[Doc] Documentation on how to run infinity on AMD GPU #400

tjtanaa · 2024-10-07T03:36:15Z

Feature request

Could we get a documentation on how to run infinity on AMD GPU? I could only find benchmark and description that infinity could be run with ROCm backend.

Motivation

Easier setup of infinity on AMD platform

Your contribution

Bring out the awareness of demand to run infinity on AMD GPU. Thank you.

michaelfeil · 2024-10-07T04:12:01Z

@tjtanaa It works pretty much out of the box.

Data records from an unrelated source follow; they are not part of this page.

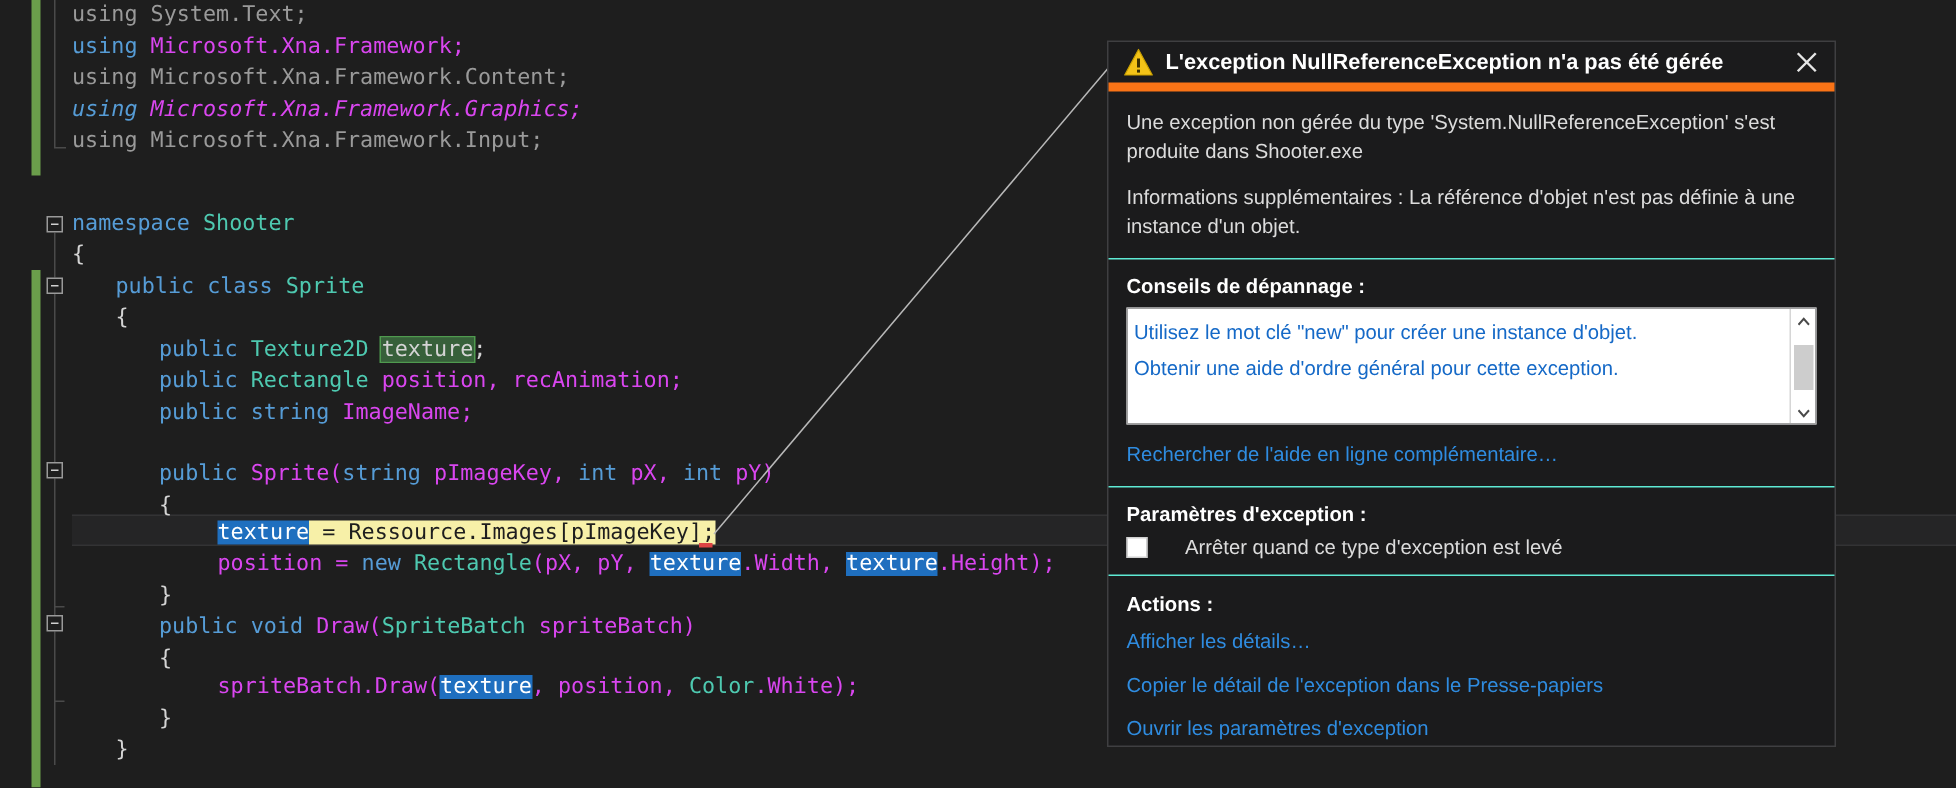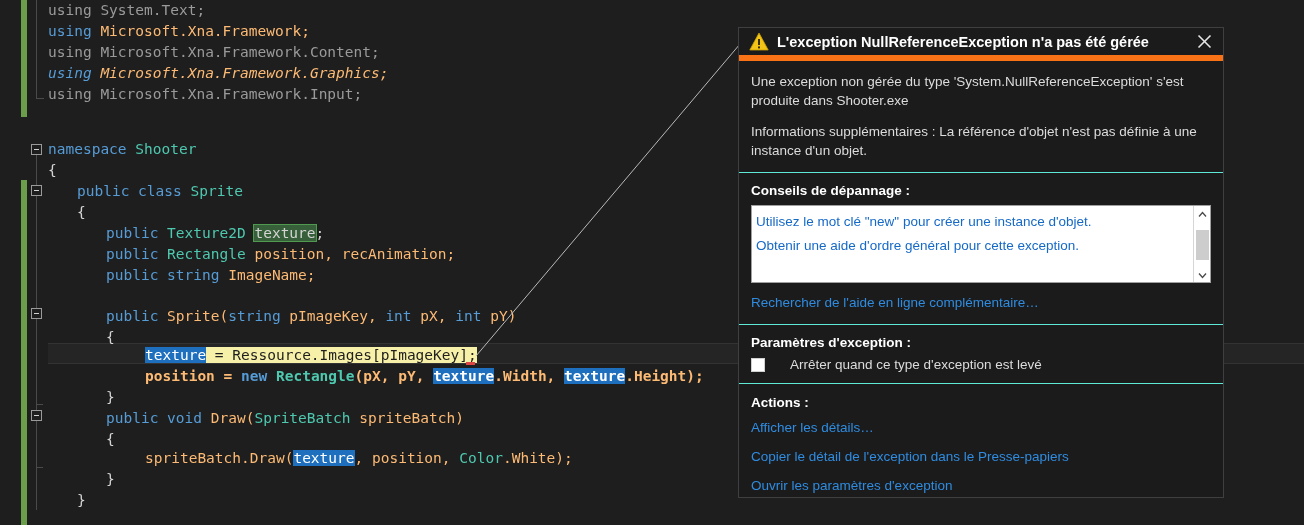--- a/index.html
+++ b/index.html
@@ -71,7 +71,7 @@
   }
   .kw  { color: #569cd6; }
   .typ { color: #4ec9b0; }
-  .pln { color: #fdba74; }
+  .pln { color: #d946ef; }
   .dim { color: #9a9a9a; }
   .pun { color: #d4d4d4; }
   .hl-green {

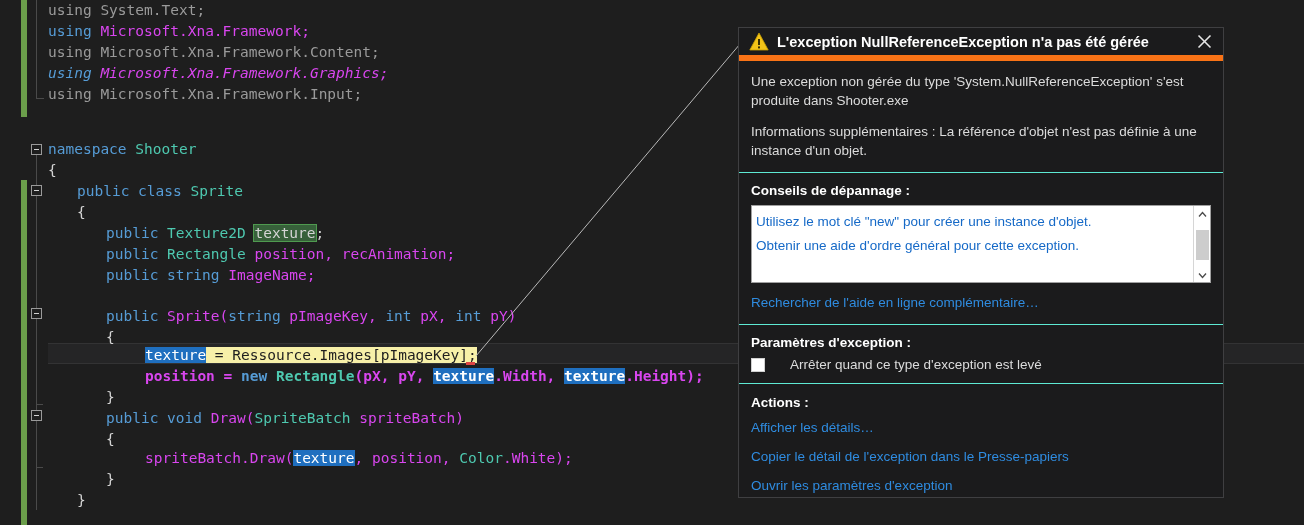--- a/index.html
+++ b/index.html
@@ -278,7 +278,7 @@
     <div class="code-line" style="left:145px; top:345px;"><span class="hl-blue">texture</span><span class="hl-yellow"> = Ressource.Images[pImageKey];</span></div>
     <div class="squiggle" style="left:466px; top:362px; width:9px;"></div>
 
-    <div class="code-line" style="left:145px; top:366px;font-weight:bold;"><span class="pln">position = </span><span class="kw">new</span><span class="typ"> Rectangle</span><span class="pln">(pX, pY, </span><span class="hl-blue">texture</span><span class="pln">.Width, </span><span class="hl-blue">texture</span><span class="pln">.Height);</span></div>
+    <div class="code-line" style="left:145px; top:366px;"><span class="pln">position = </span><span class="kw">new</span><span class="typ"> Rectangle</span><span class="pln">(pX, pY, </span><span class="hl-blue">texture</span><span class="pln">.Width, </span><span class="hl-blue">texture</span><span class="pln">.Height);</span></div>
 
     <div class="code-line" style="left:106px; top:387px;"><span class="pun">}</span></div>
 

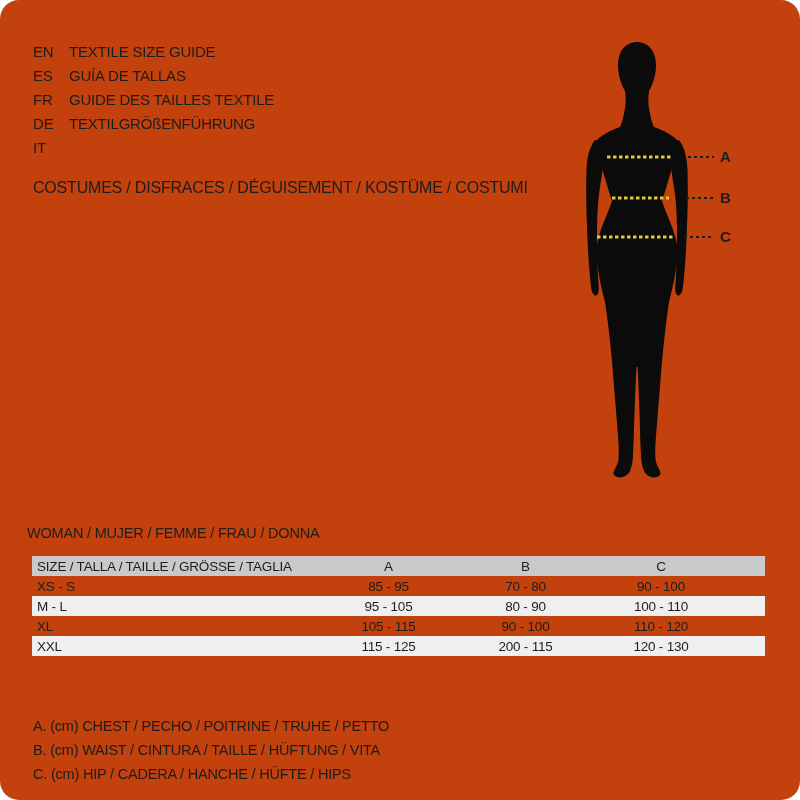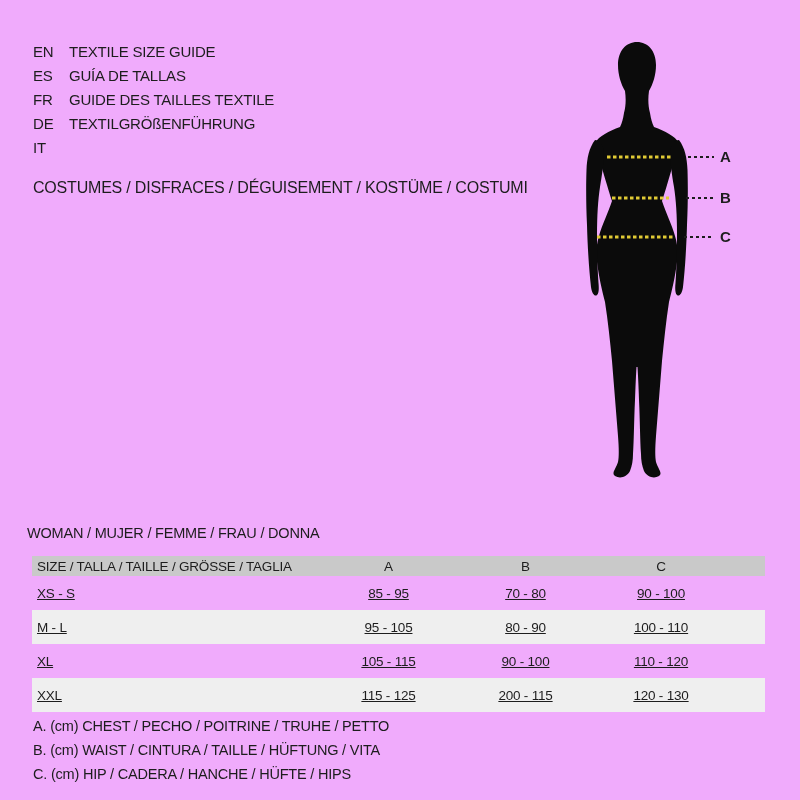--- a/index.html
+++ b/index.html
@@ -11,7 +11,7 @@
     position: relative;
     overflow: hidden;
   }
-  .page { position: absolute; inset: 0; background: #f0abfc; }
+  .page { position: absolute; inset: 0; background: #c2410c; border-radius: 19px; }
 
   
   .lang-list { position: absolute; left: 33px; top: 40px; }

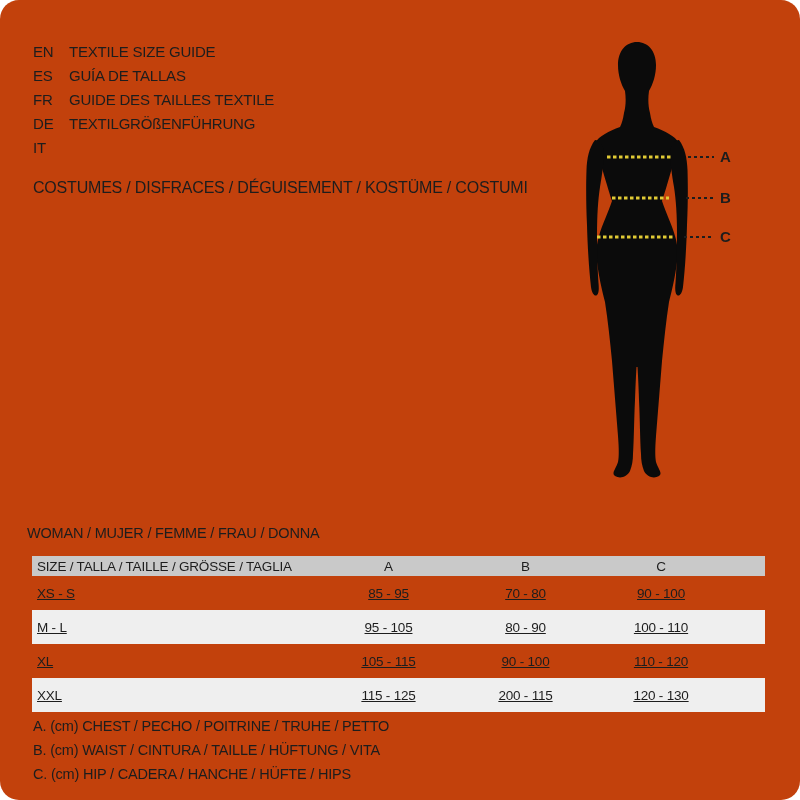--- a/index.html
+++ b/index.html
@@ -47,7 +47,7 @@
   .size-table { position: absolute; left: 32px; top: 556px; width: 733px; font-size: 13.5px; letter-spacing: -0.2px; }
   .t-row { display: grid; grid-template-columns: 288px 137px 137px 134px 37px; align-items: center; }
   .t-row.head { background: #c9c9c9; height: 20px; }
-  .t-row.body { height: 34px; text-decoration: underline; }
+  .t-row.body { height: 20px; }
   .t-row.alt { background: #efefef; }
   .t-cell { white-space: nowrap; overflow: hidden; }
   .t-cell.label { text-align: left; padding-left: 5px; }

Not a lot of providers (modal, azure, ..) offer ROCm & I don't have a local development setup. I would be glad, if there

Install ROCm drivers
Install infinity_emb via pip
install torch
https://rocm.docs.amd.com/projects/install-on-linux/en/develop/install/3rd-party/pytorch-install.html (overwriting amd config.)

 infinity_emb v2 --model-id mixedbread-ai/mxbai-rerank-base-v1

tjtanaa · 2024-10-07T04:27:26Z

@michaelfeil Thank you. It works now, though a bit bloated with alot of nvidia-packages in the python environment.

I also have to add --no-bettertransformers flag as optimum.bettertransformers throw error that mha_var_len is not support on ROCm.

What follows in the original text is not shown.